Hace algún tiempo, intruseando los rincones de internet, me encontré con un juego. Su nombre era "Blood", y se veía bueno, así que lo bajé. Era una página de juegos antiguos, para DOS (o que funcionan con DOS, no sé cuál es la expresión correcta), {www.bestoldgames.net}. El juego venía sin sonido, seguramente por algún atao con mi sistema operativo (XP) , pero de todas formas me dije: "lo voy a jugar". Resultó ser un juego muy entretenido, estresante a ratos (esa es la idea, es un juego de terror, donde hay que encontrar llaves y uno siempre se queda pegado en algun momento). Los gráficos no son excelentes, y eso es muy bueno. Son monos pixelados totalmente, pero tienen estilo, además de que se siente la antiguedad del juego, en el buen sentido del término. Muy poca gente a la que se lo he recomendado lo ha jugado seriamente. Muchos ni siquiera lo pescan, y lo juzgan por ser feíto, pero es un gran juego muy valioso. Ahora, si buscan por internet, pueden encontrar la versión con sonido y la expansión Plasma Pak, que incluye un quinto nivel, muy bueno.

Primeras palabras.


No sé bien qué hago aquí, ahora. No sé, por lo mismo, con qué cosa se debe empezar un blog. Creo que voy a hablar del extraño suceso que ocurrió ayer martes, perdón, jueves 23 de julio, cerca de la medianoche, cuando me encontraba en casa de un amigo.

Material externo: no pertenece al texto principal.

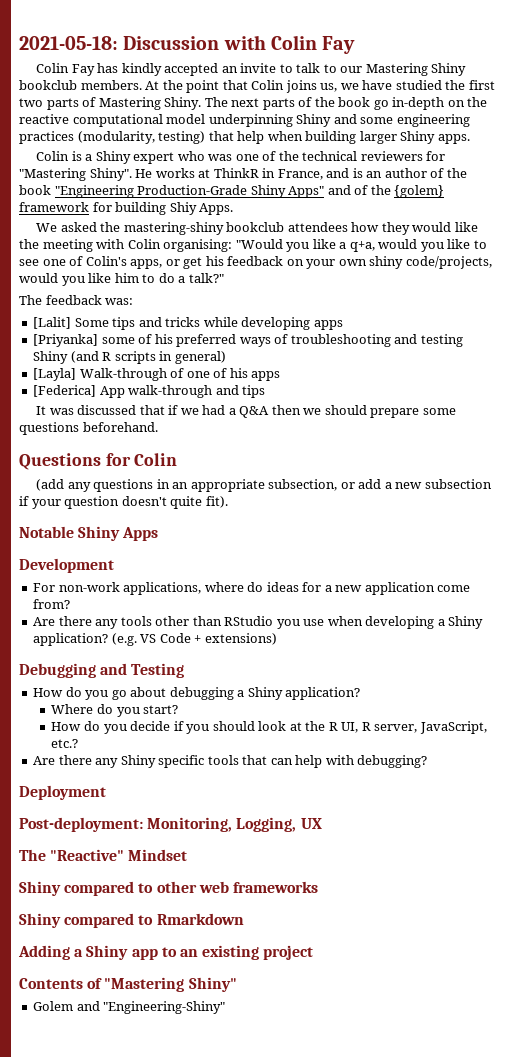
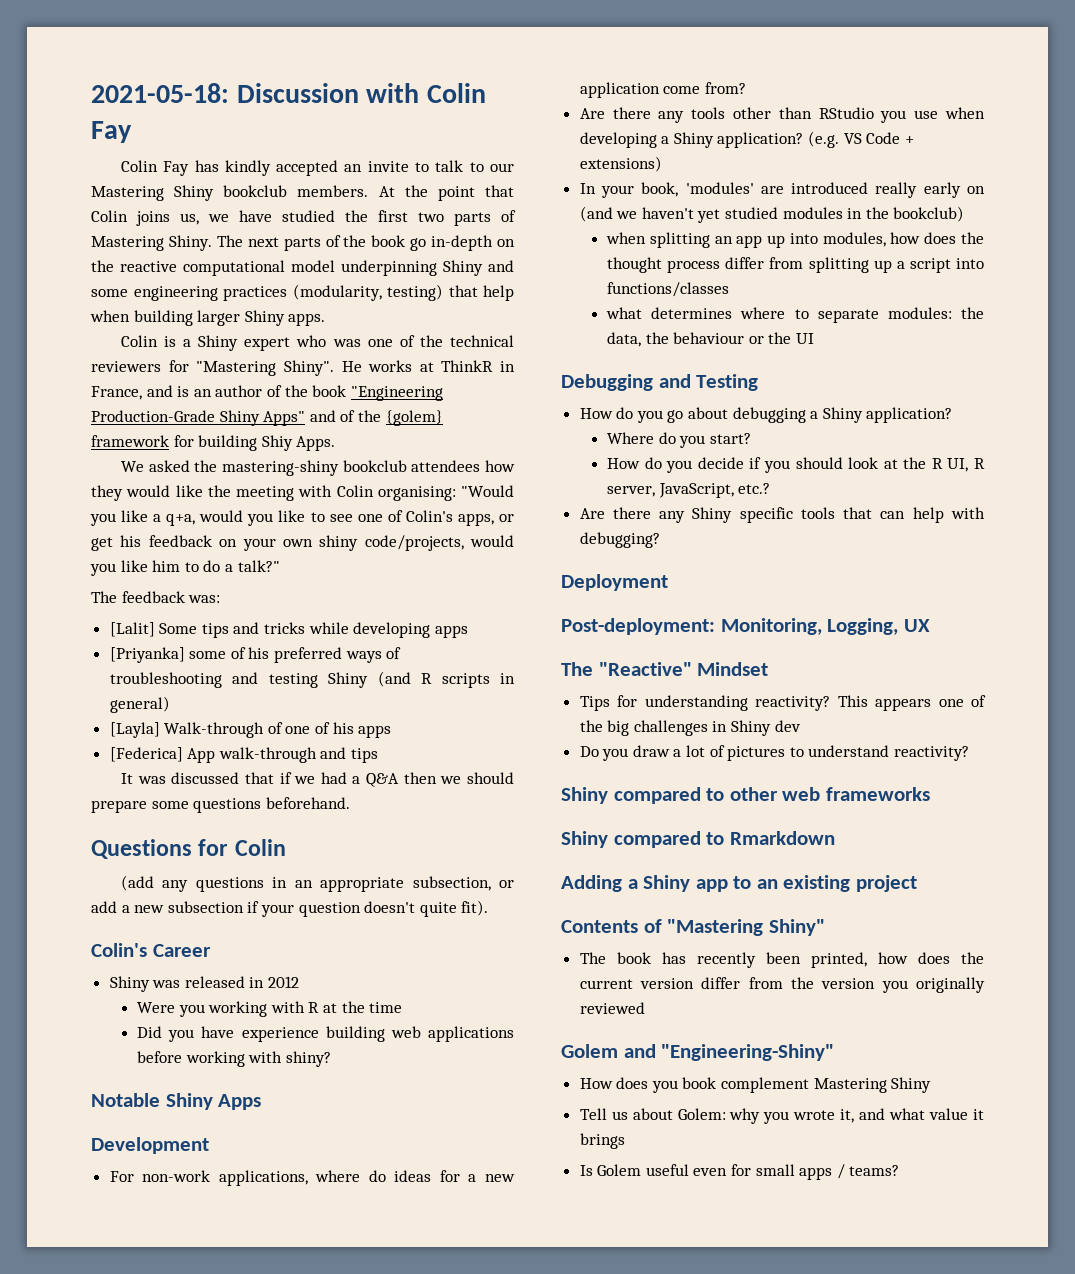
(228, 502) none -> [91,943,211,957] [109,976,300,992] [137,1001,403,1017] [137,1026,514,1042] [137,1051,331,1067] // Colin's Career // Shiny was released in 2012 // Were you working with R at the time // Did you have experience building web applications before working with shiny?
(277, 639) none -> [579,182,985,198] [579,206,965,223] [606,232,984,248] [607,257,984,273] [607,282,730,297] [606,307,984,323] [607,332,814,347] // In your book, 'modules' are introduced really early on (and we haven't yet studied modules in the bookclub) // when splitting an app up into modules, how does the thought process differ from splitting up a script into functions/classes // what determines where to separate modules: the data, the behaviour or the UI
(188, 855) none -> [579,695,987,711] [579,720,801,736] [579,745,970,761] // Tips for understanding reactivity? This appears one of the big challenges in Shiny dev // Do you draw a lot of pictures to understand reactivity?
[33,1001,226,1014] Golem and "Engineering-Shiny" -> [579,952,984,968] [579,977,985,993] [579,1002,645,1014] [561,1044,835,1061] [579,1077,932,1093] [579,1108,984,1124] [579,1133,625,1149] [579,1164,900,1180] The book has recently been printed, how does the current version differ from the version you originally reviewed // Golem and "Engineering-Shiny" // How does you book complement Mastering Shiny // Tell us about Golem: why you wrote it, and what value it brings // Is Golem useful even for small apps / teams?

En el living de la casa, o salón, hay una pared llena de retratos de antiguos familiares. Como pude comprobar, muchos de ellos no le importaban un comino a mi amigo, y nisiquiera sabía como se llamaban. Entonces surgió un retrato que llamó particularmente mi atención. Se trataba de un señor -antiguo- de bigotes muy arreglados, que vestía como se viste toda la gente antigua, con un vestón antiguo y una corbatita ridícula, y cuyo rostro evidenciaba una altivez muy propia de señor antiguo. Me quedé mirando unos instantes. ¿A quién se parecía? A alguien que había visto hace muy poco, en algún libro... ¡El dramaturgo Armando Moock! Era idéntico. Lo dije: "Este caballero es igual a Armando Moock". Posteriormente, mis amigos -eran dos los que estaban allí-, me preguntaron quién diablos era Armando Moock. Les expliqué que era un dramaturgo de comienzos del siglo XX (¿XX? Sí, ese siglo), y no conseguí mucho, puesto que ni conocían al señor Moock ni sabían quién era el tipo del retrato. Uno de ellos, sin embargo, dijo: "Todos los viejos de los retratos son iguales, todos con bigotes y todos en blanco y negro. Imagínate, para tomarse una foto en ese tiempo era todo un circo. No como ahora, que la gente llega y toma una foto y ve cómo salió altiro, o que se toman fotos desde arriba -se refería, por cierto, a los "emos" o "pokemones" de nuestra sociedad, que suelen fotografiarse desde arriba-. Antes eso no se habría podido, a menos que se pudiera levitar de alguna forma al fotógrafo con sus aparatos y que te tome una foto desde arriba". Bueno, ese no era el tema. Al final, nadie supo quién era el señor del cuadro, así que le tomé una foto con mi celular, para luego, llegando a mi casa, compararlo con la imagen de Armando Moock. No era Armando Moock. Y lo más triste es que nadie sabía quién era. Era sólo un señor olvidado, inmortalizado para nadie en un retrato antiguo.